The controller 400 and/or the power supply path selecting circuit 250 may acquire information on remaining power level of the second energy storage 240. According to the information on the remaining power level of the second energy storage 240, the power supply path selecting circuit 250 is controlled to transmit the electrical energy obtained by the second electrical connector 210 to the second energy storage 240; and/or the power supply path selecting circuit 250 is controlled to transmit the electrical energy obtained by the second electrical connector 210 and/or the electrical energy stored by the second energy storage 240 to the power consumer 220. For example, when the remaining power level of the second energy storage 240 is greater than or equal to a first preset threshold, such as close to full power level, the power supply path selecting circuit 250 can be controlled to transmit the electrical energy obtained by the second electrical connector 210 and the electrical energy stored in the second energy storage 240 to the power consumer 220, so as to ensure sufficient power to be supplied to the power consumer 220. When the remaining power level of the second energy storage 240 is less than or equal to a second preset threshold, for example, when the remaining power level is less in amount, the power supply path selecting circuit 250 can be controlled to transmit the power obtained by the second electrical connector 210 to the second energy storage 240 so as to charge the second energy storage 240.
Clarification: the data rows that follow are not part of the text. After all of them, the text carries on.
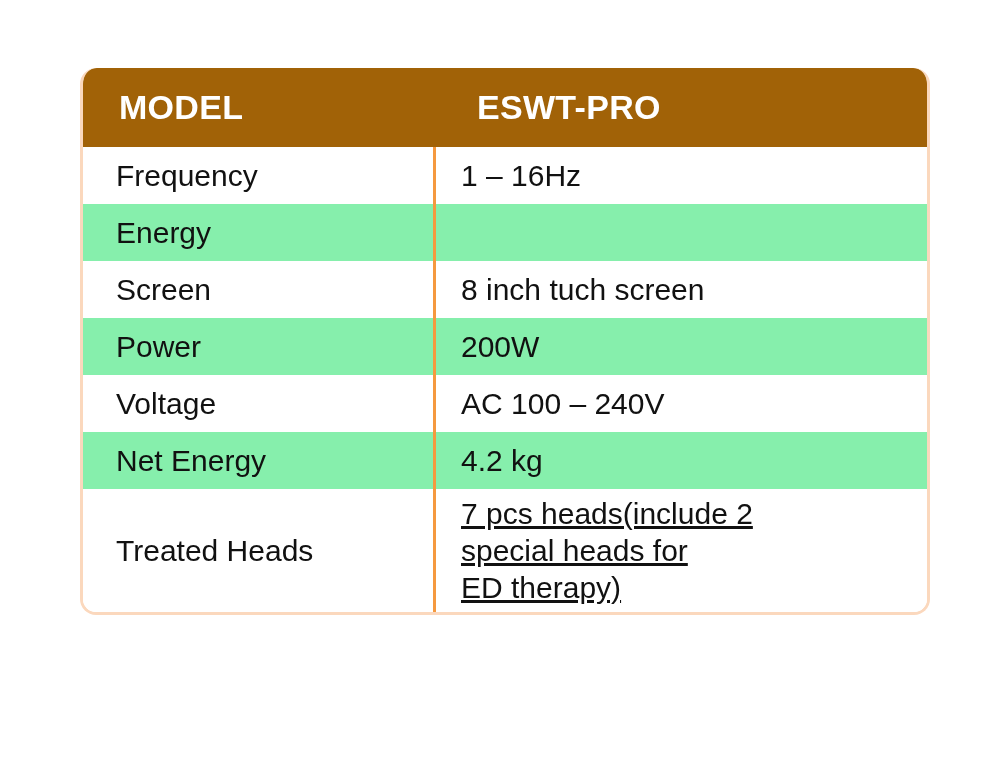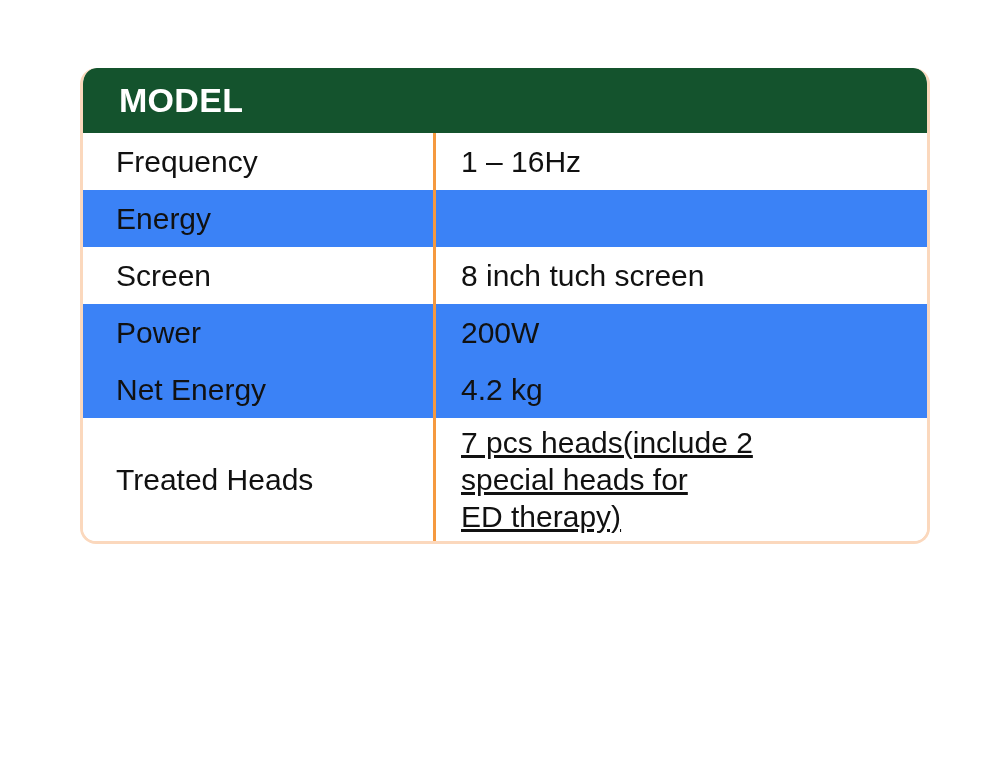"MODEL" .spec-row.header-row { background: #14532d -> #a16207; height: 65px -> 79px }
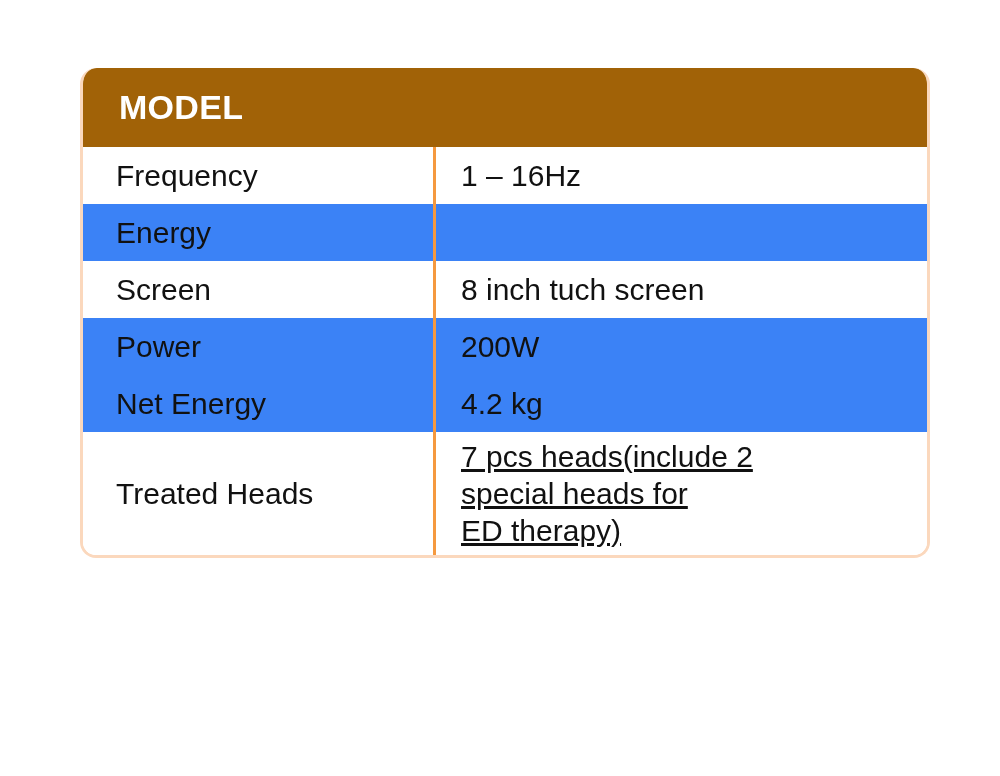"ESWT-PRO" div.cell { html: none -> <div>ESWT-PRO</div> }
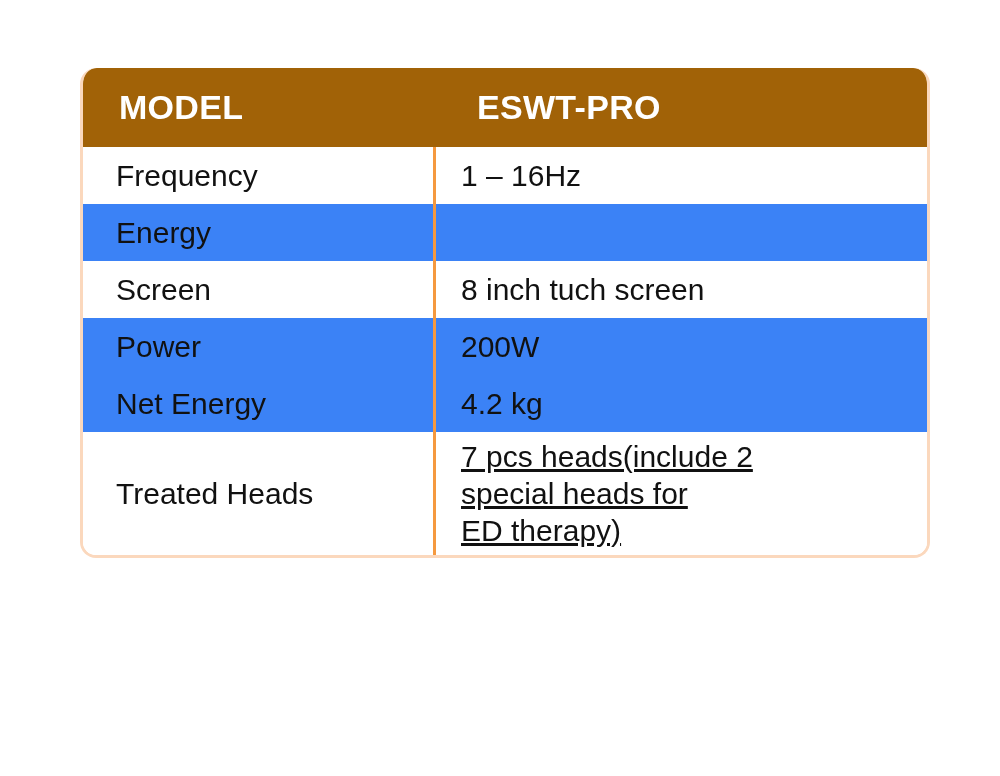"Energy" .spec-row.striped { background: #3b82f6 -> #86efac }
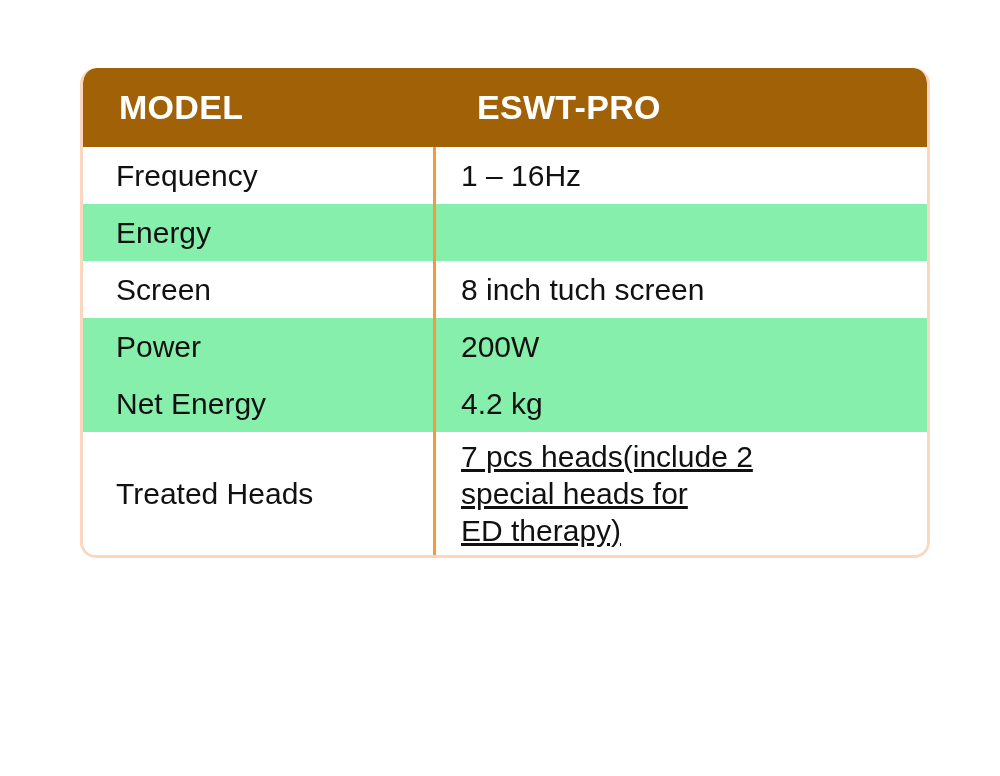"Voltage" div.spec-row { html: none -> <div> <div></div> <div>Voltage</div> <div>AC 100 – 240V</div> </div> }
In some embodiments, referring to FIG. 9, in case the state of the cleaning apparatus 100 meets the charging condition, the cleaning apparatus 100 can be controlled to move to the second base station 300 to be docked with the second base station 300, or the user can be prompted to move the cleaning apparatus to the second base station to be docked with the second base station, so that the second base station 300 can charge the cleaning apparatus 100. Illustratively, the controller 400 can at least control the cleaning apparatus 100 to move to the first base station 200 or to prompt the user to move the cleaning apparatus 100 to the first base station 200 for the water circulation operation or other maintenance, or control the cleaning apparatus 100 to move to the second base station 300 or prompt the user to move the cleaning apparatus 100 to the second base station 300 for charging according to the state of the cleaning apparatus 100. The electrical energy stored by the cleaning apparatus 100 when being charged by the second base station 300 can be supplied to the first base station 200 in case it is docked with the first base station 200, and the first base station 200 does not need to be supplied with power separately, for example, without being connected to the commercial power, and thus the first base station can be disposed more flexibly and can be installed and used more conveniently. With the first base station providing water circulation for the cleaning apparatus, a water circulation component can be removed from the second base station, so that a structure of the second base station is simplified, with reduced size and cost. For example, the second base station can be a charging pile with a simple structure, which is convenient to install and use and can charge the cleaning apparatus. As such, the whole cleaning system is more convenient to install and use.

Illustratively, when the power level of the first energy storage 110 of the cleaning apparatus 100 is less than or equal to a second power level threshold, or a current cleaning task is completed (for example, a zone with a preset area, or one or more rooms has been cleaned; or the ground in the cleaning task map has been completely cleaned), or cleaning components of the cleaning apparatus 100 finish cleaning and have been dried (for example, the cleaning apparatus 100 is cleaned and dried at the first base station 200 after the ground of the cleaning task map is completely cleaned), it is determined that the state of the cleaning apparatus 100 meets the charging condition, and the cleaning apparatus 100 is controlled to move to the second base station 300 to be docked with the second base station 300.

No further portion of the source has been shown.